Y sont développés les moyens mis en œuvre par les "guérilleros" pour déstabiliser leurs ennemis conventionnels ainsi que les méthodes, plus ou moins adaptées, utilisées par ces derniers pour les contrer : stratégie, politique (comment couper la guérilla de la population locale ? comment l'empêcher de gagner la bataille de l'image et de trouver de nouvelles recrues ? comment l'isoler de l'appui extérieur ?) mais aussi trop souvent capacité et technologie, qui montrent de sérieuses lacunes face à des adversaires fuyants et low-tech.
La thèse défendue est que le fait nouveau de notre époque est la rencontre entre l'asymétrie et le terrorisme, lui non plus pas tout jeune, avec pour exemple majeur le phénomène du jihadisme, illustré par l'insaisissable Al-Qaïda.
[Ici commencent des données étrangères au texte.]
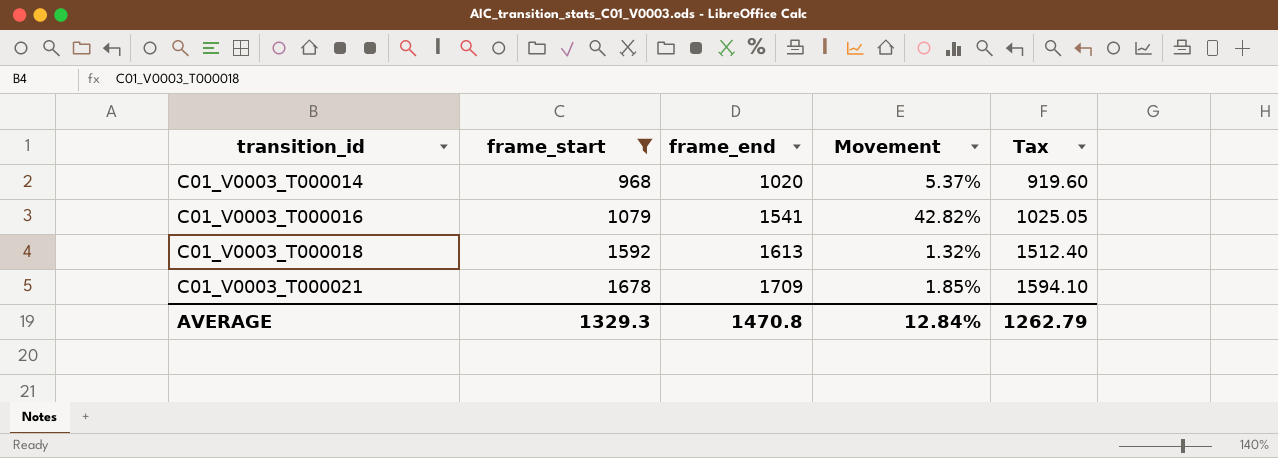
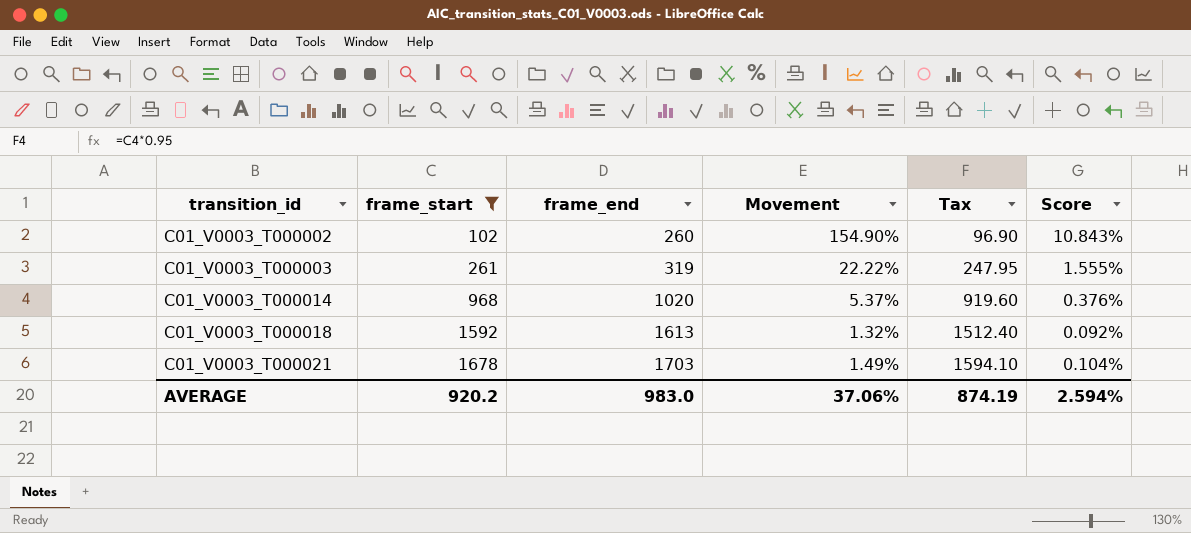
column Score | formula: none -> [Movement] * 0.07
row C01_V0003_T000016: 1079 | 1541 | 42.82% | 1025.05 -> none
row C01_V0003_T000002: none -> 102 | 260 | 154.90% | 96.90 | 10.843%
row C01_V0003_T000003: none -> 261 | 319 | 22.22% | 247.95 | 1.555%
C01_V0003_T000021 | frame_end: 1709 -> 1703
C01_V0003_T000021 | Movement: 1.85% -> 1.49%
AVERAGE | frame_start: 1329.3 -> 920.2
AVERAGE | frame_end: 1470.8 -> 983.0
AVERAGE | Movement: 12.84% -> 37.06%
AVERAGE | Tax: 1262.79 -> 874.19

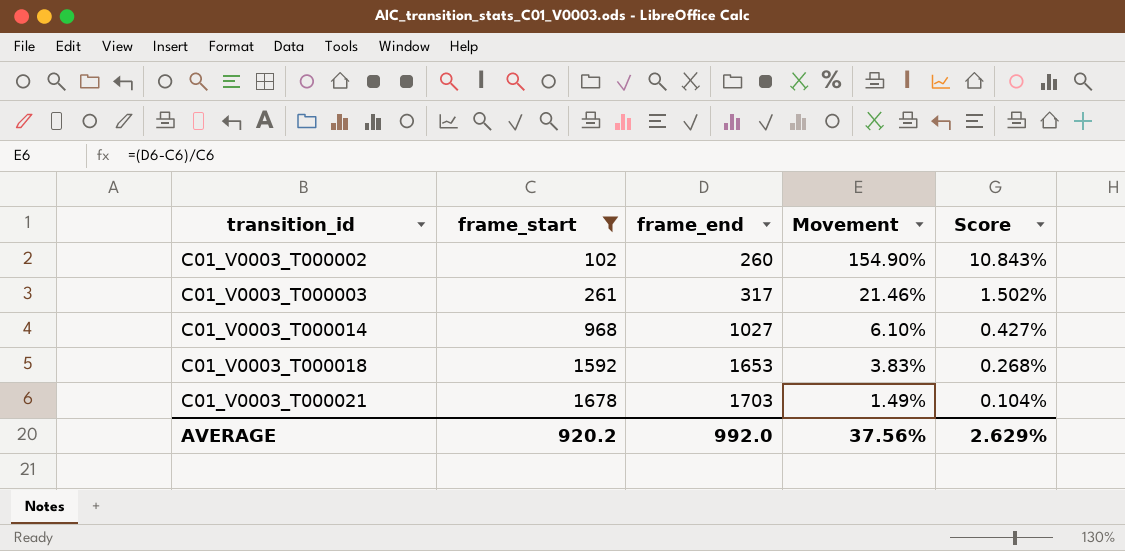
column Tax | formula: [frame_start] * 0.95 -> none
C01_V0003_T000003 | frame_end: 319 -> 317
C01_V0003_T000003 | Movement: 22.22% -> 21.46%
C01_V0003_T000003 | Score: 1.555% -> 1.502%
C01_V0003_T000014 | frame_end: 1020 -> 1027
C01_V0003_T000014 | Movement: 5.37% -> 6.10%
C01_V0003_T000014 | Score: 0.376% -> 0.427%
C01_V0003_T000018 | frame_end: 1613 -> 1653
C01_V0003_T000018 | Movement: 1.32% -> 3.83%
C01_V0003_T000018 | Score: 0.092% -> 0.268%
AVERAGE | frame_end: 983.0 -> 992.0
AVERAGE | Movement: 37.06% -> 37.56%
AVERAGE | Score: 2.594% -> 2.629%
A noter également, des informations très bien documentées, et de très nombreuses citations historiques qui résonnent fort au vu de la situation actuelle en Afghanistan, en Irak ou plus globalement dans la War on Terror.
En bref, un ouvrage qui cadre bien le sujet et en développe les principaux tenants et aboutissants, même s'il m'a manqué
- une vision plus globale, au-delà de "l'opposition à l'Empire", des fins et de la stratégie des combattants asymétriques actuels : au-delà de la déstabilisation, et de la subversion, comment comptent-ils remporter une victoire définitive ? Et surtout, une fois leur hypothétique succès acquis, l'asymétrie peut-elle encore exister ?
- une vue plus large et panoramique (renseignement, finance, propagande...) des moyens mis en œuvre pour lutter contre le terrorisme, en prenant un peu de hauteur par rapport aux seuls théâtres irakien / afghan, car nous sommes bien dans un conflit planétaire
- une ouverture à ce qui se fait ou est vécu ailleurs qu'aux États-Unis (notamment en Europe ou en Asie : Chine, Inde) même s'ils incarnent l' "Empire"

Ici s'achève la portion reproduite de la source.